Anytime Endy Chavez (16/8 FRAR/FRAA) is on the field--especially if he's out there alongside Carlos Beltran (31/15)--the Mets are a better defensive team. Green and Floyd's numbers barely register. Not only did Jose Valentin solidify second base with his bat, he had a nice 31/16 showing in the field as well. Wright (24/10) is the other Mets defensive standout. While Reyes and Rafael Furcal had similar offensive seasons, Furcal and his gun get the big nod on defense, 29/8 to 6/-15. Russ Martin also takes the prize at catcher, besting Lo Duca 32/11 to 15/-7. Kent (26/10) and Drew (23/13) are solid but Lofton (5/-8) has slowed mightily. Garciaparra (-2/-9) plays first more like a converted DH than a converted shortstop. Betemit (-1/-5) and Ethier (2/-5) did not distinguish themselves, either.
Grady Little is now two-for-three in his brief big league career: three seasons and two trips to the postseason. How much of that you want to lay at his feet depends on your attitudes about managerial worth in general. This was certainly a different gig than Boston. No ace and no monster to speak of were waiting for him in Los Angeles. (And what a relief it will be for him not to have to have to watch that ace pitch for the other team in this series.) As noted above, the Dodgers rarely stay on the mat for more than a season at a time, so chances are they would have bounced back regardless of who was skippering, although that's presupposing to a certain extent. Besides, this was no gigantic leap like the Tigers took. The Dodgers went from about 74 third-order wins to 88. That's not exactly a miracle.
Coming up against a manager who has made the most second-guessed in-game decision in recent postseason history is Willie Randolph, a man with the sort of personality that seems to deflect controversy. In a city where every move is watched by hordes of fourth estaters, Randolph always seems to be above the fray. As Willy Loman was fond of saying, it's not enough to be liked, you have to be well-liked. And well-liked Randolph has been; as a player, as a coach and now-- most difficult of all--as a manager. That's the toughest point on the staying-liked triple crown. He's bought a lot of good will by all but clinching the title in June. Tanking in the first round would undo a lot of that in a hurry.
Randolph likes to run, but, one hopes, only because he's in charge of a group of men who are the best in the business. He bunts right around the league median. Usually, he lets the guys with the truncheons take care of business. Batting Lo Duca second remains his most curious move to date.

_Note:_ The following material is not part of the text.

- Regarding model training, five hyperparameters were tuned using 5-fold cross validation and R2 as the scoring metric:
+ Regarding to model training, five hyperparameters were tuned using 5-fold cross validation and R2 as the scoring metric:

After spending most of the season on a different planet than the Mets, the Dodgers ended up not so very far away in terms of overall quality. For a while there in the summer, it seemed as though the Mets should get a bye into the World Series based on the play of the rest of the league. In September though, San Diego and Los Angeles both ratcheted it up to a point where the Mets could take neither for granted as a first-round opponent.

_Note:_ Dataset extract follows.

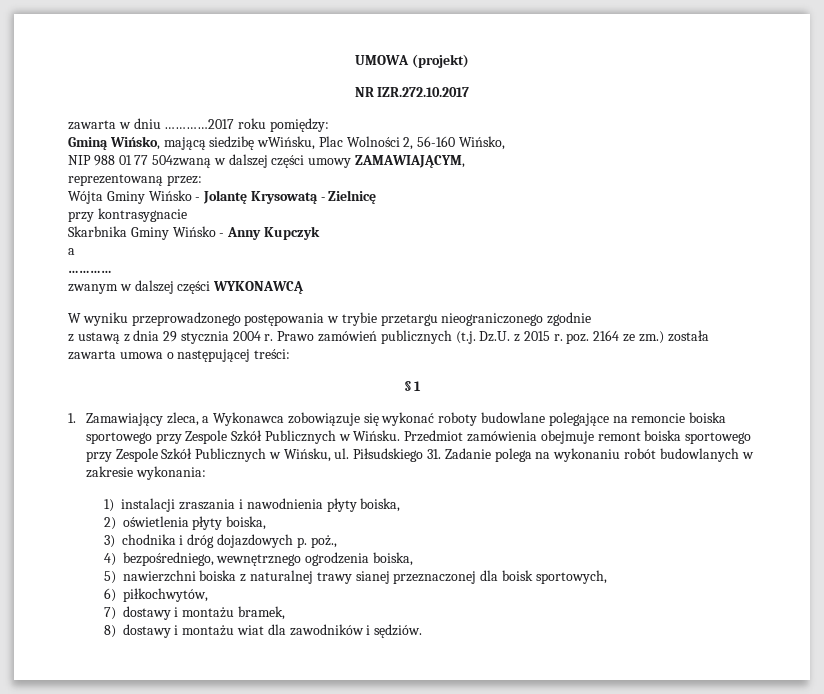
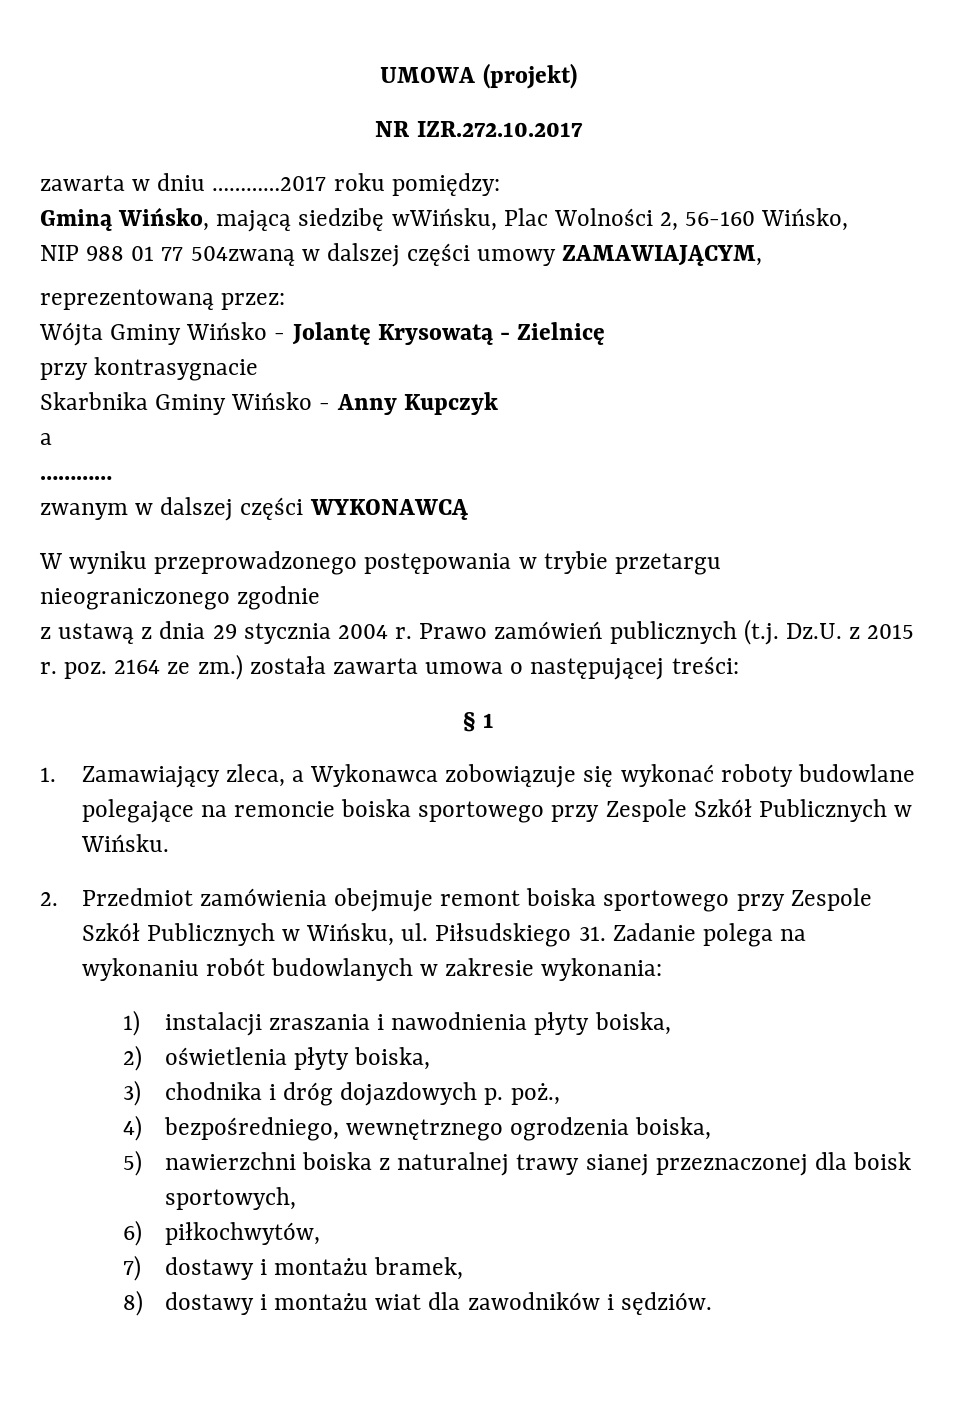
- 1. Zamawiający zleca, a Wykonawca zobowiązuje się wykonać roboty budowlane polegające na remoncie boiska sportowego przy Zespole Szkół Publicznych w Wińsku. Przedmiot zamówienia obejmuje remont boiska sportowego przy Zespole Szkół Publicznych w Wińsku, ul.
+ 1. Zamawiający zleca, a Wykonawca zobowiązuje się wykonać roboty budowlane polegające na remoncie boiska sportowego przy Zespole Szkół Publicznych w Wińsku.
+ 2. Przedmiot zamówienia obejmuje remont boiska sportowego przy Zespole Szkół Publicznych w Wińsku, ul.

If the Dodgers can catch the Mets starters flatfooted, the series is theirs for the taking. Of course, that could be said for any of the eight playoff teams in any given year. The Mets starting pitching is their one real weakness, though. While the Dodgers' starters aren't all that much better, it's good enough to hold down the fort if the offense can get to work early. The deeper into the game it goes, though, the harder it becomes to score off of New York. The Mets have been on cruise control for a month now, going 15-15 in September while resting people and doing things like letting Julio Franco play third base. When they put the foot back on the pedal, they're still the team to beat which is why we're saying Mets in five.